Résumé de la décision
La Cour de cassation, chambre criminelle, a rendu une décision le 10 janvier 2018 concernant le pourvoi de M. Z..., qui contestait l'arrêt n° 252 de la chambre de l'application des peines de la cour d'appel de Versailles datant du 11 mai 2017. Cet arrêt portait sur la requête de M. Z... en aménagement de peine. La Cour a déclaré le pourvoi non admis, constatant qu'aucun moyen ne permettait d'admettre le recours.
Arguments pertinents
Dans sa décision, la Cour de cassation a examiné tant la recevabilité du recours que les pièces de procédure. Elle a souligné l'absence de moyen susceptible de justifier l'admission du pourvoi. Ainsi, la Cour déclare : "il n'existe en l'espèce aucun moyen de nature à permettre l'admission du pourvoi". Cet argument central montre que, pour la Cour, le simple fait de ne pas obtenir satisfaction en appel ne suffit pas à constituer un motif légitime de recours devant la plus haute juridiction.

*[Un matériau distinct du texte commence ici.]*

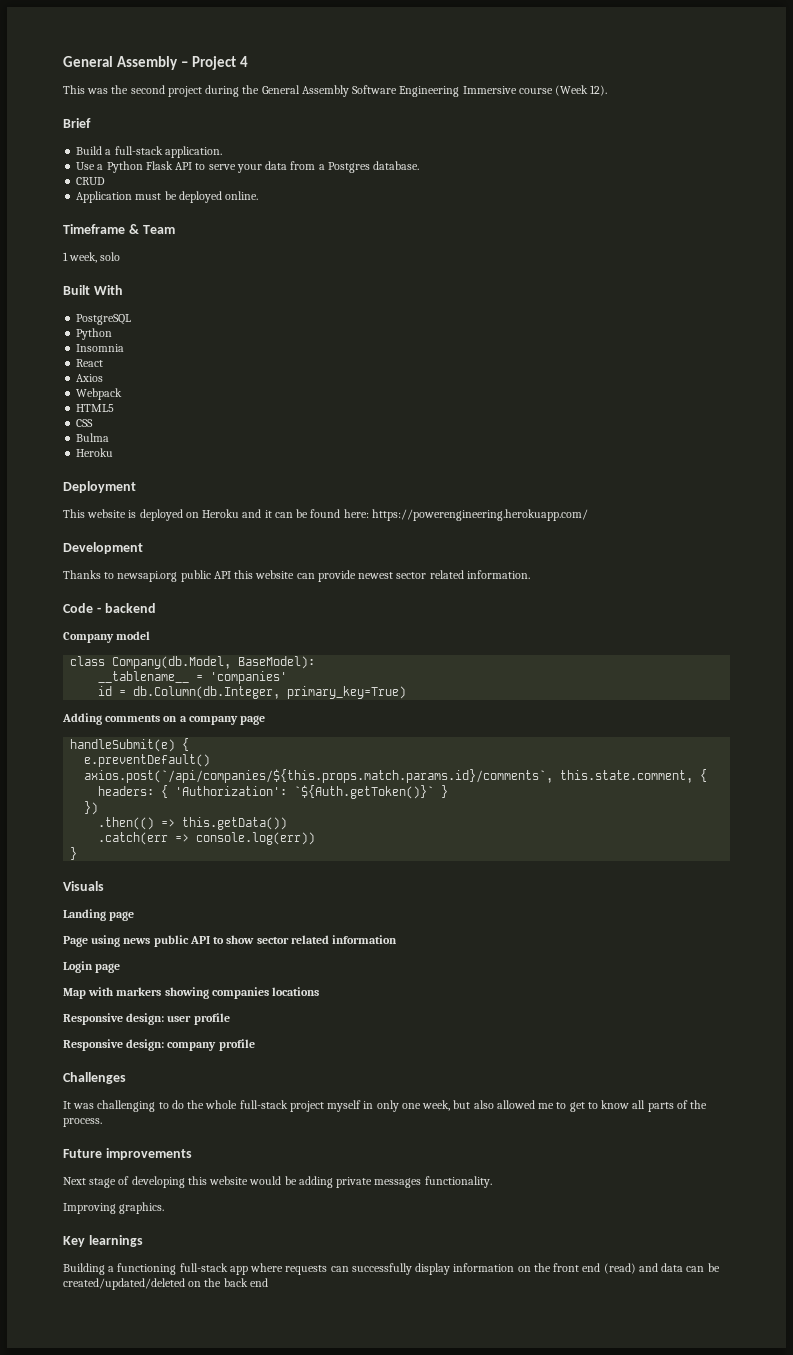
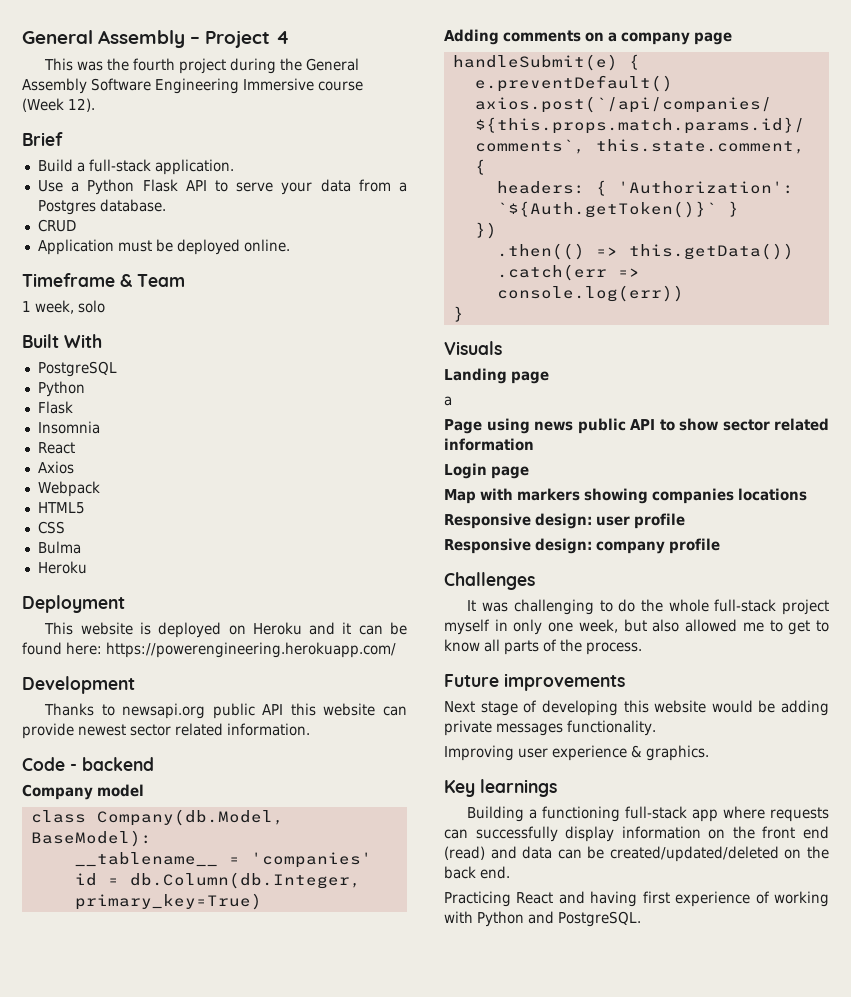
[130,85,165,94] second -> [133,58,176,71] fourth
(113, 334) none -> [37,401,73,414] // Flask
(135, 916) none -> [444,396,452,406] // a
(116, 1208) none -> [518,745,642,761] user experience &
[249,1278,268,1287] end -> [480,866,510,879] [444,891,829,907] [444,911,641,927] end. // Practicing React and having first experience of working with Python and PostgreSQL.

Interprétations et citations légales
La décision s’appuie sur l’article 567-1-1 du Code de procédure pénale, qui traite des conditions d’admission des pourvois. Cet article stipule que pour qu’un pourvoi soit admis, il doit exister un moyen de nature à justifier cette admission.

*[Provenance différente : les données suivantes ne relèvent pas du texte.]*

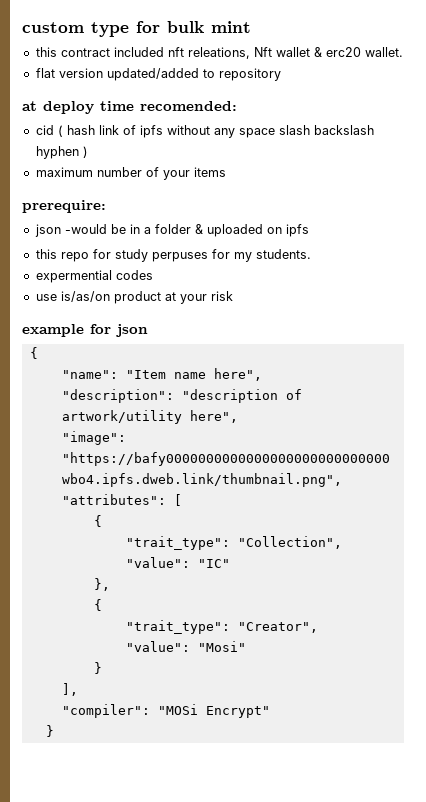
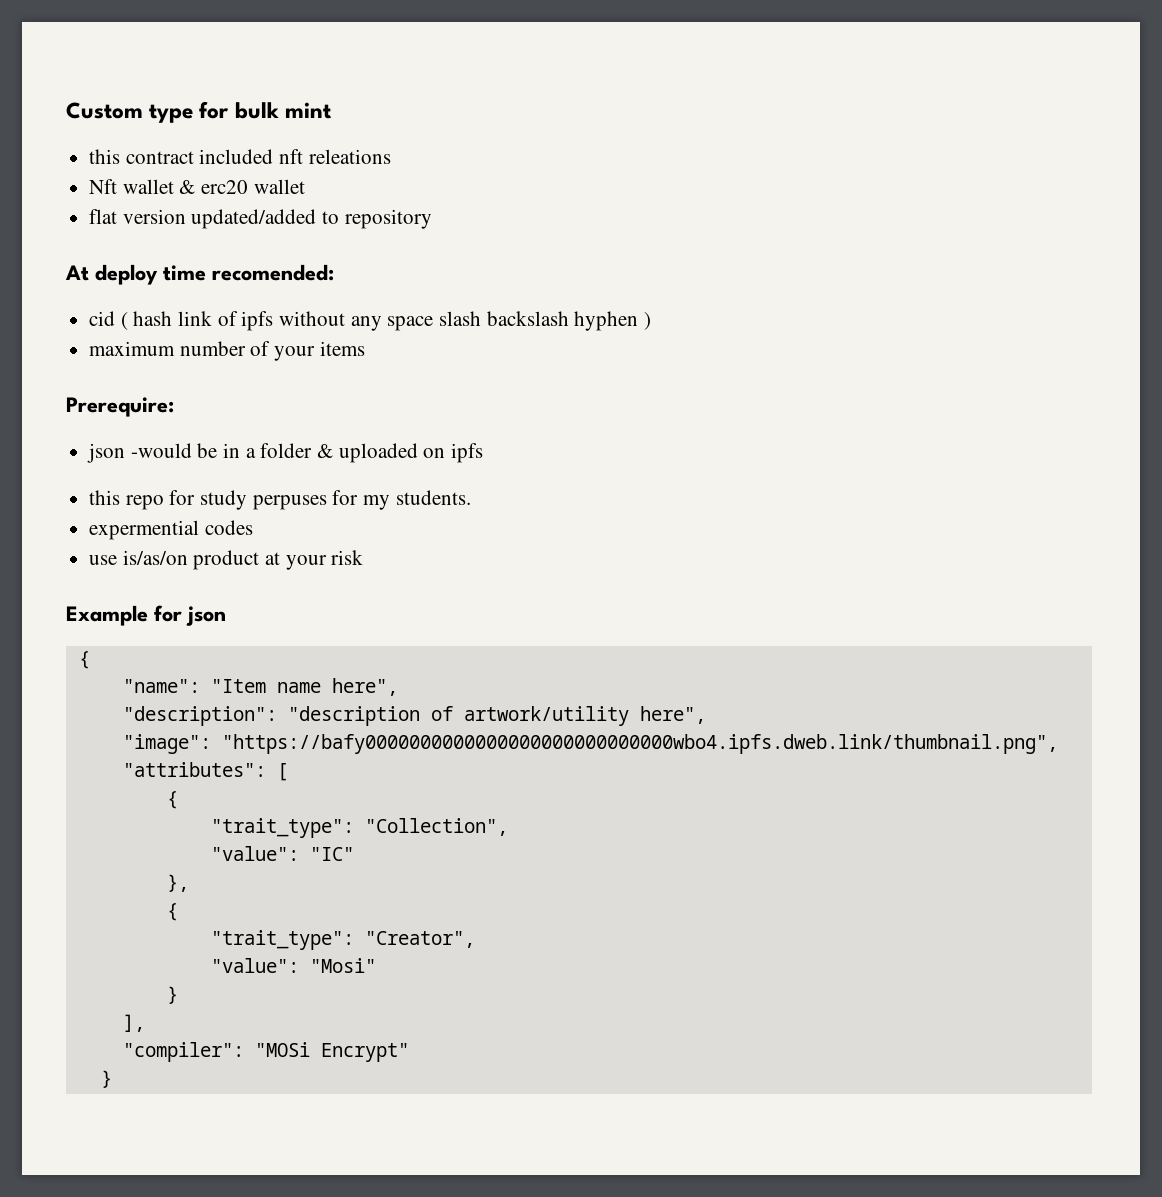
[22,22,84,33] custom -> [66,102,143,119] Custom
[187,47,250,59] releations, -> [308,149,391,164] releations //
[364,47,403,57] wallet. -> [253,179,305,194] wallet
[22,101,37,111] at -> [65,265,89,281] At
[22,200,106,213] prerequire: -> [66,397,174,417] Prerequire:
[22,324,84,337] example -> [66,605,148,626] Example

- Code de procédure pénale - Article 567-1-1 : "Le pourvoi en cassation est recevable lorsqu'il est formulé dans les conditions prévues par le présent code et que ses moyens sont de nature à établir une violation de la loi."
La Cour a ainsi interprété cet article de manière stricte, mettant en avant que seules des infractions à la loi suffisamment substantielles peuvent mener à l'admission d'un pourvoi. Dans le cas présent, M. Z... n'a pas été en mesure de démontrer une telle violation.

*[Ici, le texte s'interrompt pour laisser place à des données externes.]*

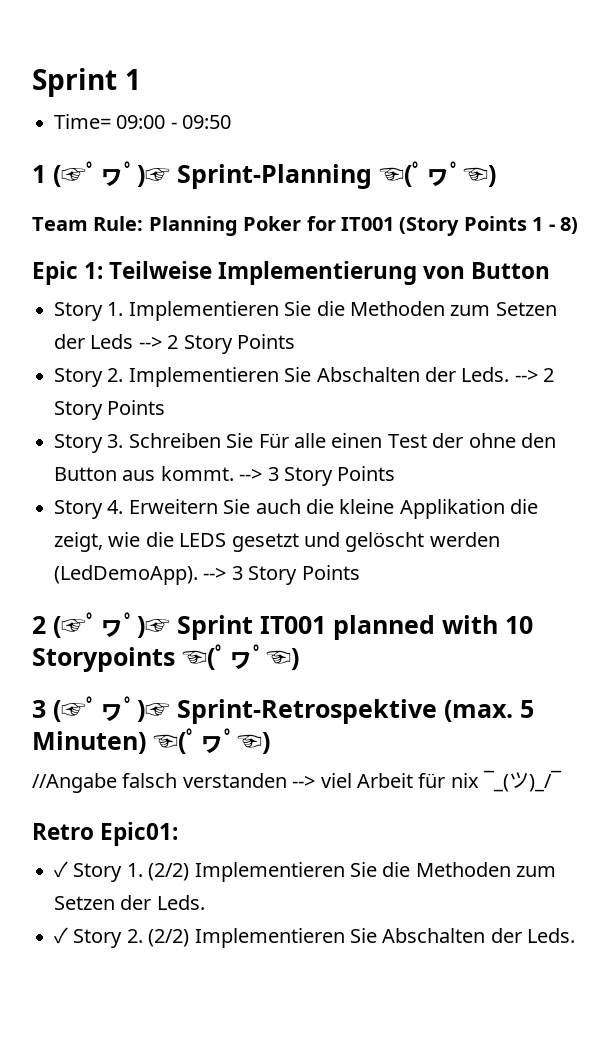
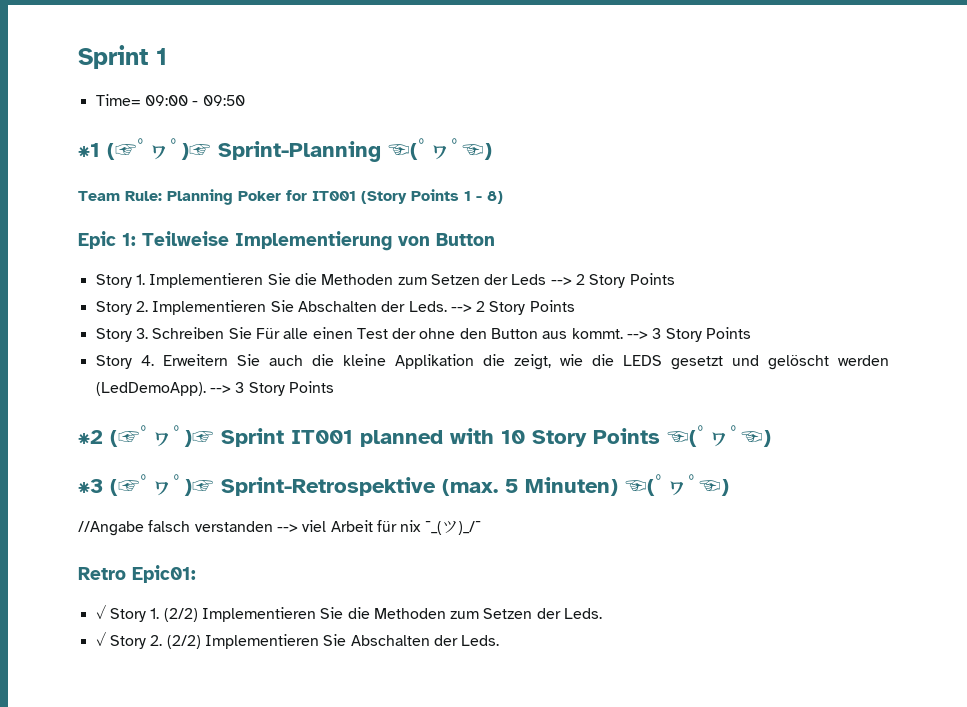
[32,165,46,183] 1 -> [78,143,100,157] ⁕1
[32,616,46,634] 2 -> [78,430,103,444] ⁕2
[32,644,299,672] [32,700,46,718] Storypoints ☜(ﾟヮﾟ☜) // 3 -> [532,425,771,447] [78,479,103,493] Story Points ☜(ﾟヮﾟ☜) // ⁕3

Cette décision illustre aussi la volonté de la Cour de maintenir une certaine rigueur dans l'examen des pourvois, limitant les recours uniquement à ceux qui reposent sur des arguments solides et conformes aux exigences légales. Cela reflète une application rigoureuse du droit, afin de préserver l'efficacité et la finalité des décisions judiciaires antérieures.